November 16, 2018, 10:49 am

Using Performance Measures to Drive Maintenance and Asset Management Performance Improvement

Element 8 – Make sure you “Close the loop”

The final vital step in establishing an effective performance management system is to ensure that the control loop is effectively closed.

As we saw earlier, an effective control system requires four key elements, as illustrated below:

  • A target or reference point against which measured output can be assessed
  • A measurement system for measuring actual output
  • A means of comparing actual with the target, and
  • A method for adjusting inputs so that the desired output is achieved

figure 7 

Figure 7


In this element, we focus on the last of these points – closing the loop so that effective improvement action takes place.  This is one area where, in comparison with other countries and cultures that I have worked in, Australians are not particularly good.  There is a tendency to assume that, just because performance is measured, reported, and explained, then improvement action will automatically take place.  But this will only happen if an effective decision making, and improvement action process is in place.  There are a few requirements for this to happen, among them:

  • Those capable of influencing performance actually have the performance reported to them.
  • Those capable of influencing performance think that it is important that improvement takes place
  • Those capable of influencing performance have an incentive to improve performance
  • Those capable of influencing performance are part of the action planning process, and commit to taking defined actions to make improvements, and
  • There is follow up to ensure that the improvement actions which have been committed to, actually happen.

You would be amazed at how rarely there is any formal mechanism for reporting and discussion of performance results amongst those that can affect performance within Australian industry.  This is particularly true among shop floor level personnel.  Frequently, in performing my consulting work, I ask tradespeople how, at the end of the day or the week or the month, they know whether they have done a good or a bad job.  In almost all cases, their response is that they either do not know at all, or that they are satisfied when they have met their own personal standards.  Rarely do they get any feedback, either formal or informal, on their individual performance, or the performance of their work team in comparison with targets that have been set in conjunction with their supervisor, or the management team. 
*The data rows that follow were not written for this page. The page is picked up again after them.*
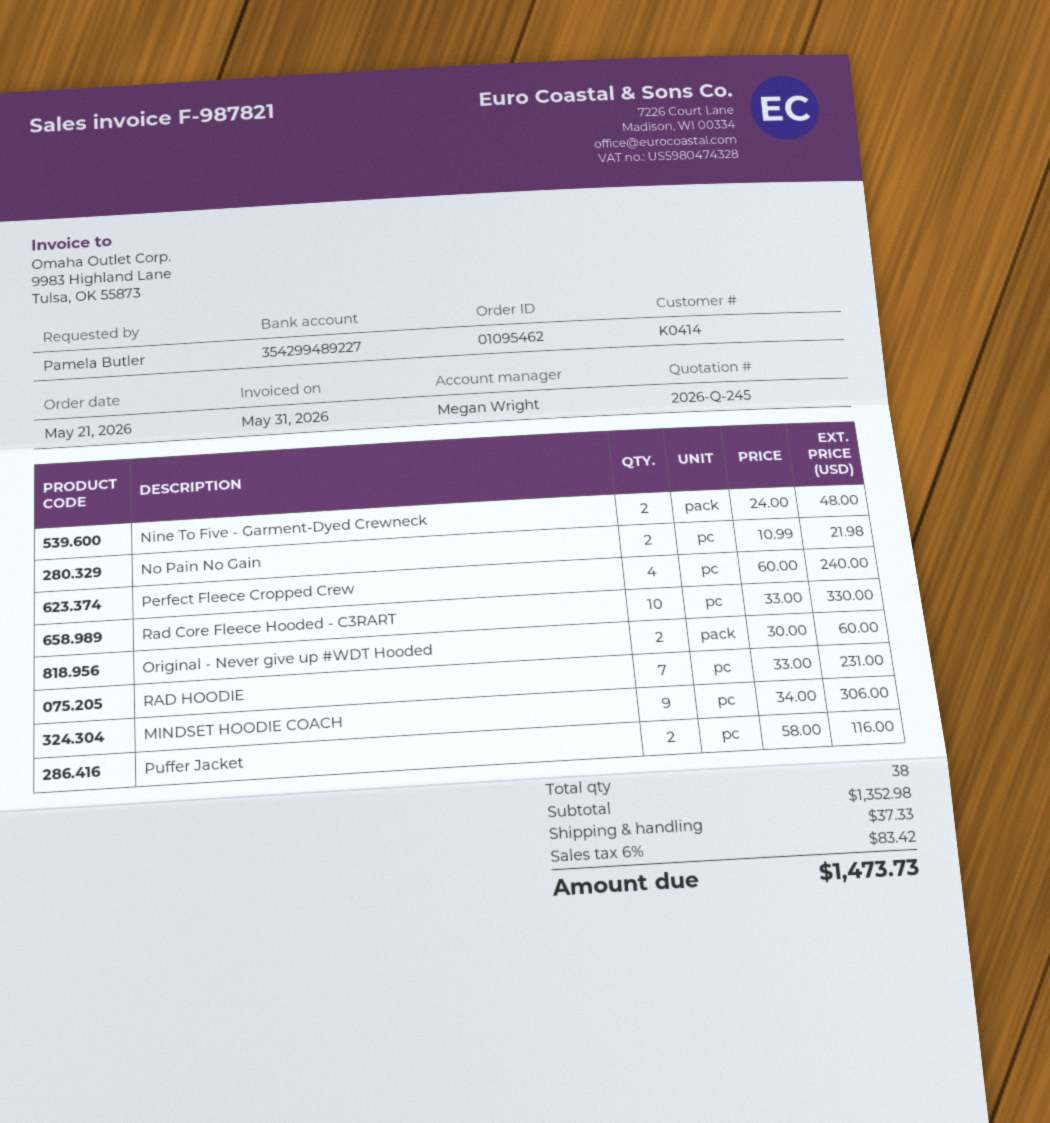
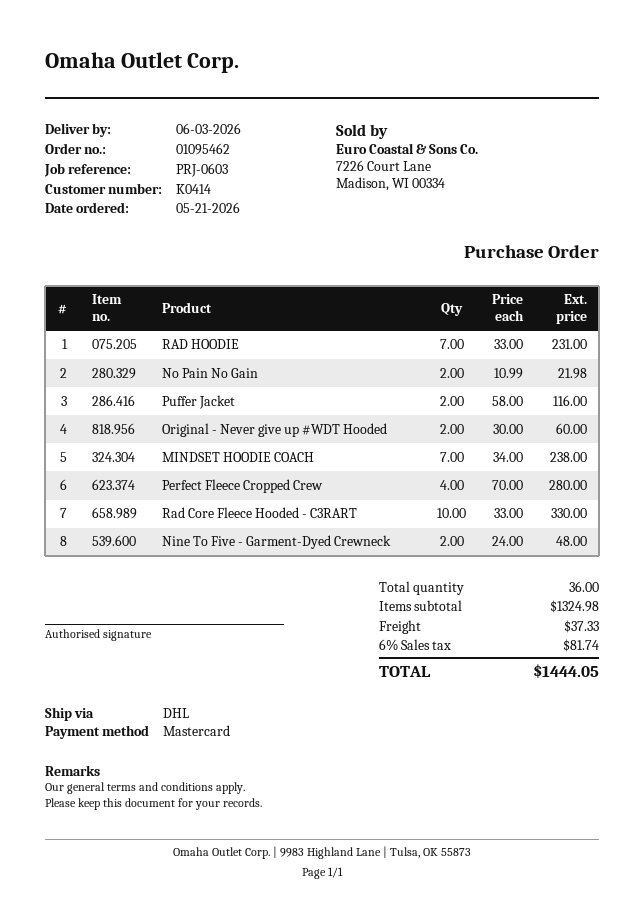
Perfect Fleece Cropped Crew: 4 x 60.00 = 240.00 -> 4 x 70.00 = 280.00
MINDSET HOODIE COACH: 9 x 34.00 = 306.00 -> 7 x 34.00 = 238.00
total quantity: 38 -> 36
subtotal: 1352.98 -> 1324.98
tax: 6% = 83.42 -> 6% = 81.74
total: 1473.73 -> 1444.05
On the occasions that they do get some feedback, this is generally by means of posting a few charts on a noticeboard, which they can either choose to look at, or ignore as they wish.  These charts are generally produced by somebody else, in a distant office, usually using a computer, and so there is little ownership of the results by these  people – the computer produced them.  In any case, simply posting a few charts on a noticeboard clearly indicates to them that these charts are for information purposes only – they are not required to take any action based on this information (other than, perhaps, looking for a new job elsewhere if it looks like the company is about to go out of business!)

Even amongst higher level personnel, performance reporting meetings are generally treated as an opportunity to explain poor performance, rather than to take action to resolve poor performance, or to take advantage of performance improvement opportunities that may arise.  The focus is on writing a list of excuses on a report, or a whiteboard, rather than on removing those excuses once, and for ever.

Clearly, if we are going to generate improvement, we need to create an environment where we get out of the “blame game”, and start effectively using reported performance as an opportunity to identify improvement opportunities.  This can only be achieved if those being held responsible for measured performance have a high level of ownership of the performance measures (as we discussed earlier), and also have a high level of ownership of the recommended solutions.  There can be no better means of improving the ownership of performance measures than by getting those who are expected to act on the measures to also produce these measures – that way they cannot ignore the real results, and pass them off as being somehow “inaccurate” or “irrelevant”.  In addition, they must be part of the discussion and action planning process to improve performance – this includes shopfloor personnel.  If these discussions are led by a manager or supervisor, then this sends a clear message that this activity is important to the organisation, and to them.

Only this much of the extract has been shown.